Dad was on his phone when I got back from school. From the look he gave me, I knew he was speaking to Mrs Savage. He waved an arm at me then pointed at the sofa.
Jasper said, “Unlucky,” and pushed past me to go upstairs. “That’s what happens when you break the school rules, sis.”
Jasper likes rules. I do not like my brother. He ran to the top of the stairs then pretended to fight his way into his room with an imaginary lightsaber.
“I thought you said playtime was over, Jasper!” I called after him, but Dad shushed me and pointed to the sofa again. I dropped my bag by the stairs and plonked myself down.
“Yes,” Dad was saying, “I do apologize. She can be a bit difficult sometimes, yes…there were a couple of things last year, but nothing serious. Yes, her attitude really. Oh, the goldfish crowd-funder thing, I’d forgotten about that…and there was a small issue in drama, yes… Jemima reads a lot, you see, Mrs Savage, and she gets these ideas…”
I sighed loudly enough for Dad (and probably Mrs Savage) to hear. The crowd-funder was Auntie Luna’s idea. It wouldn’t have happened if Clifton Academy had given the goldfish in reception a decent-sized tank. And it wasn’t my fault Miss Nisha’s dramatization of the French Revolution was unrealistic. As if somebody sentenced to death would do a shimmy roll. Teachers always overreact about everything.
“Yes, it’s an awkward age!” Dad said. “Honestly, the amount of times she’s threatened to report me to the United Nations for breaching her human rights! Ha ha! Yes…exactly! Hormones!”
My dad was beyond embarrassing. I sank as deep into the sofa as I could without the cushions falling off.
“Thank you for being so understanding, Mrs Savage. I assure you, Jemima will be on her best behaviour for the rest of term.” Dad put his phone on the kitchen table and slowly shook his head at me.
He looked like he was about to explode. Conical beakers must be really expensive.
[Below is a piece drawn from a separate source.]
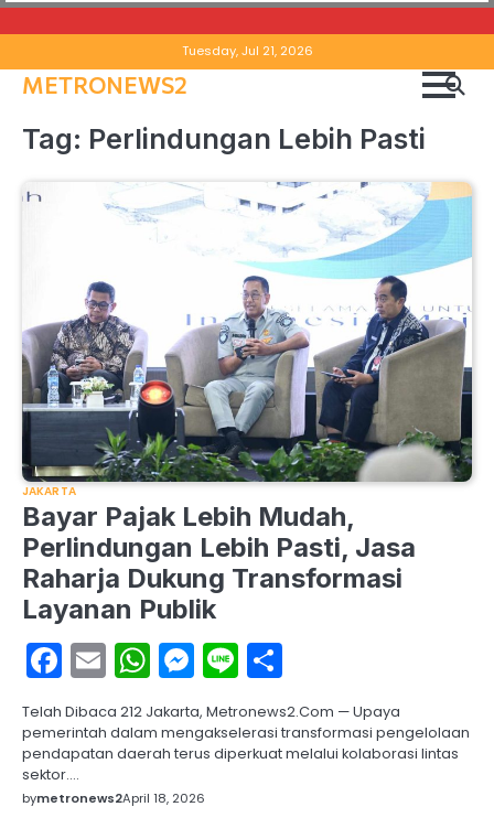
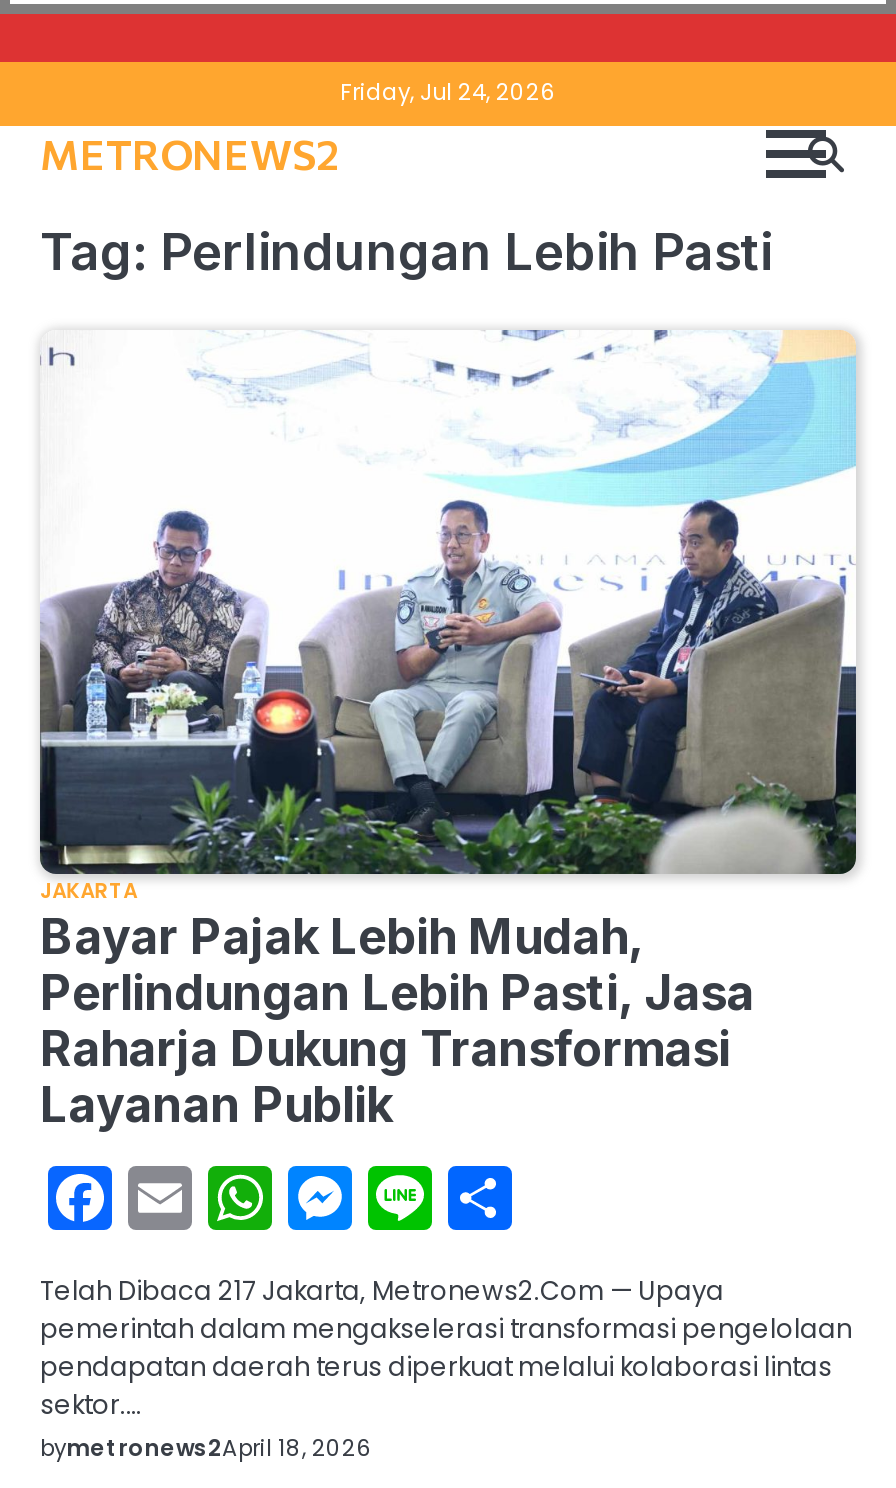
[181,42,313,60] Tuesday, Jul 21, 2026 -> [340,77,556,109] Friday, Jul 24, 2026
[22,701,400,722] Telah Dibaca 212 Jakarta, Metronews2.Com — Upaya -> [40,1272,724,1310] Telah Dibaca 217 Jakarta, Metronews2.Com — Upaya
“Right,” Dad said. It’s how he always starts his lectures. “What on EARTH were you thinking when you decided to smash a WHOLE TRAY of glass beakers in your SCIENCE lesson? Of all the ridiculous things to do, Jemima! On the first day back! It’s so…what do you and Jasper say? RANDOM!”
I bit my lip.
“I suppose it was some kind of protest against scientific oppression, was it? Free the sulphuric acid? I mean, come on, Jemima! You actually LIKE science!”
I stared at the painting of the sea above the fireplace. “I don’t like science.”
Dad sighed at full volume. “Good grief, Jemima. You must have fifty books in your room about science!” His cheeks were turning red and he kept putting his hand to his forehead like he was checking his temperature. He sat on the sofa opposite, leaned forward and rubbed his beard. “Mrs Savage said everyone was being weighed today, is that what got to you?”
I could have told him how it felt. To walk up to the scales in silence with everyone staring at me. And about the stupid Banan-ometer on the screen, and Lottie Freeman, and being called Jemima Big. And wondering whether I should even take the Brainiacs test next week because who’d want to see me on TV? But dads don’t care about stuff like that. Not my dad anyway. He’d probably tell me getting weighed wasn’t a real problem. Besides, talking to Dad about anything to do with my body was totally embarrassing. I still hadn’t got over him asking if I needed a “training bra” last year in the middle of Asda. So, I said, “Dad, you could be putting yourself at risk of an early heart attack by being in such a stress about this.”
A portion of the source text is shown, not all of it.